Assignment – Find the word "shipping" in the data below and copy each line that holds it.

___ Records provided ___

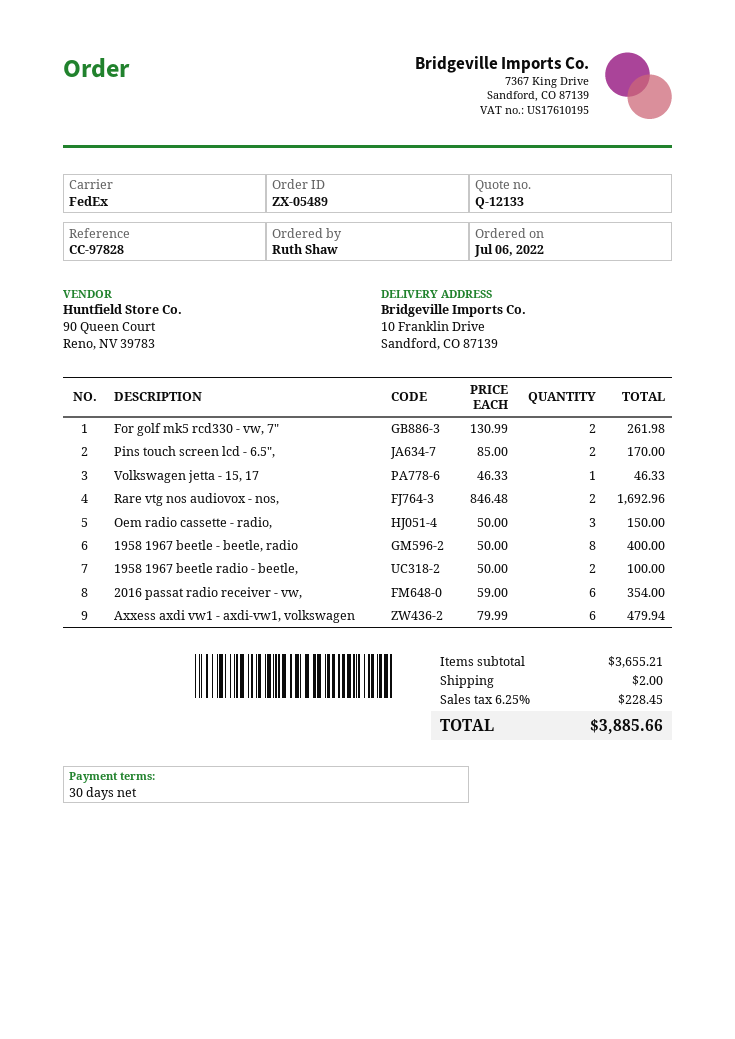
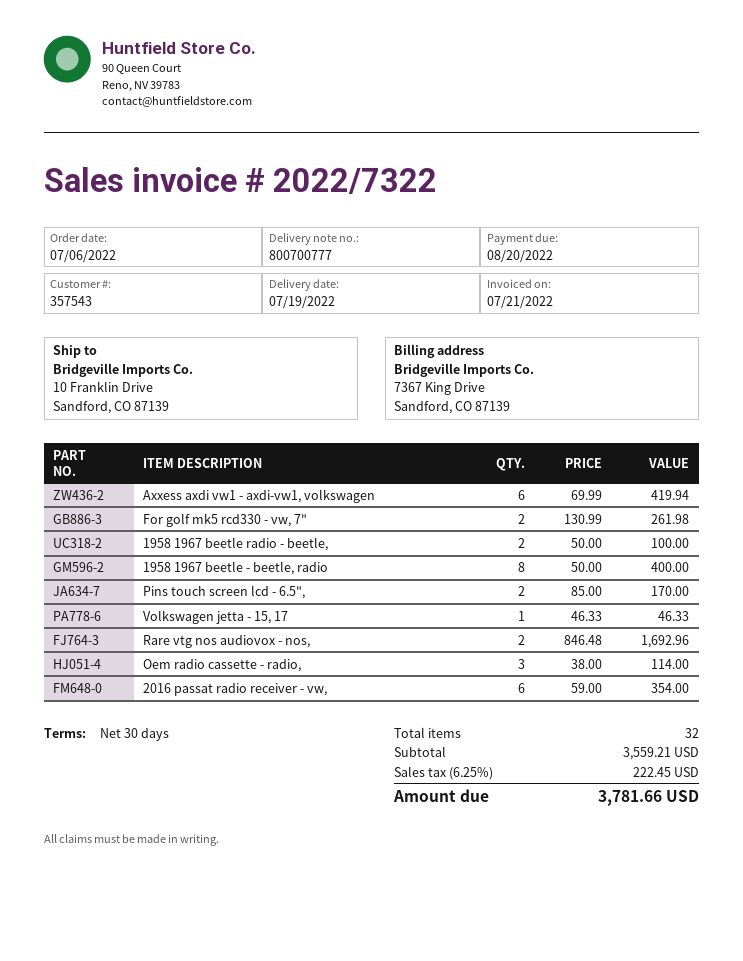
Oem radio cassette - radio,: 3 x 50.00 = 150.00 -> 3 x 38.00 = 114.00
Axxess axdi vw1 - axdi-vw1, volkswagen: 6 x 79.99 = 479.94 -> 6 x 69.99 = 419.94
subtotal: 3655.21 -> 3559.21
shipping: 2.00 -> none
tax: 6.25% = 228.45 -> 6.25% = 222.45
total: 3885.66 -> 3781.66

___
___ Records provided ___

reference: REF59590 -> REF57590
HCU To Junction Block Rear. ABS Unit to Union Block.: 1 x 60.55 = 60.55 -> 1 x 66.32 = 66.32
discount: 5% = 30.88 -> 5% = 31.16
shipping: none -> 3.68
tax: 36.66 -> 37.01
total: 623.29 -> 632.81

___
___ Records provided ___

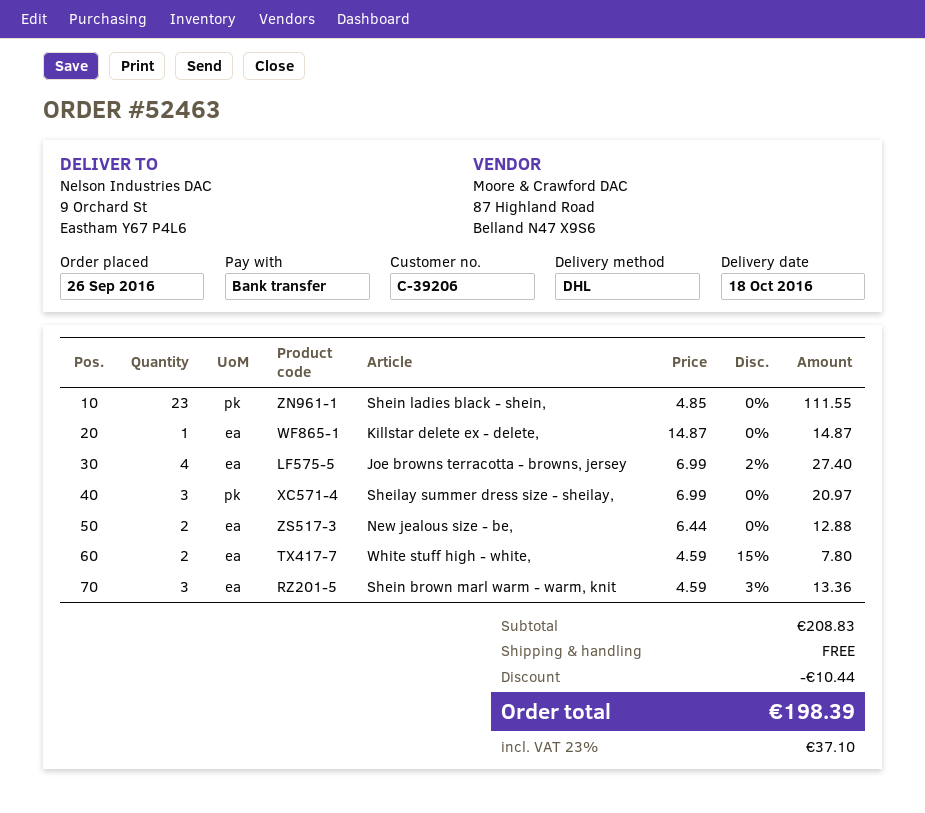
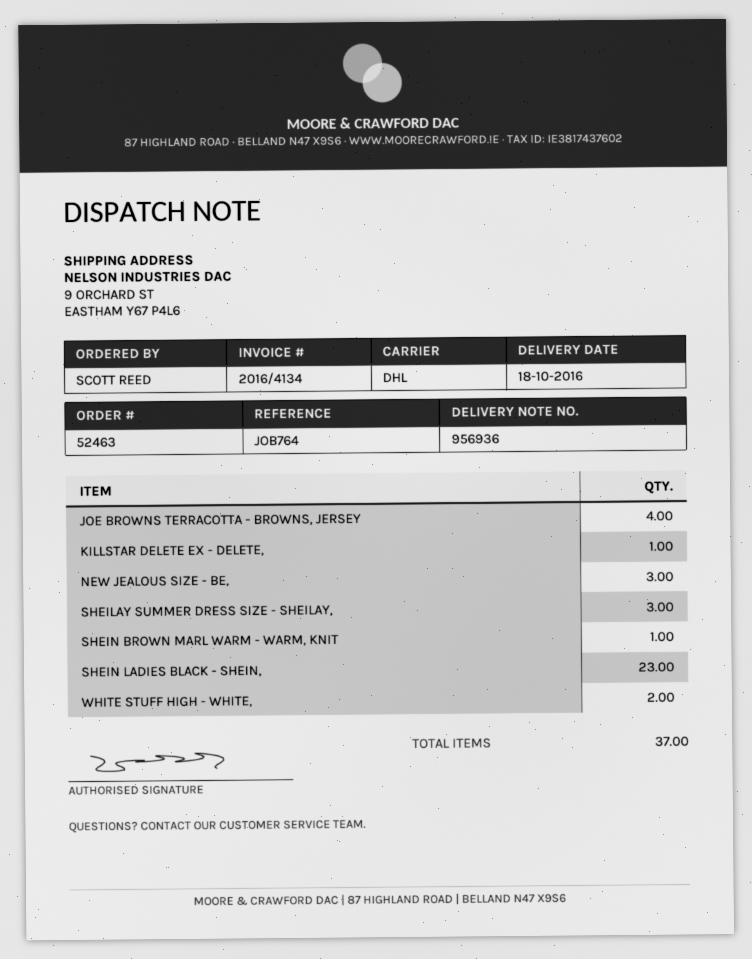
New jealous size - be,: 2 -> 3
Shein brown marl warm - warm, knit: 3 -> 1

___

The answer –
shipping: 2.00 -> none
shipping: none -> 3.68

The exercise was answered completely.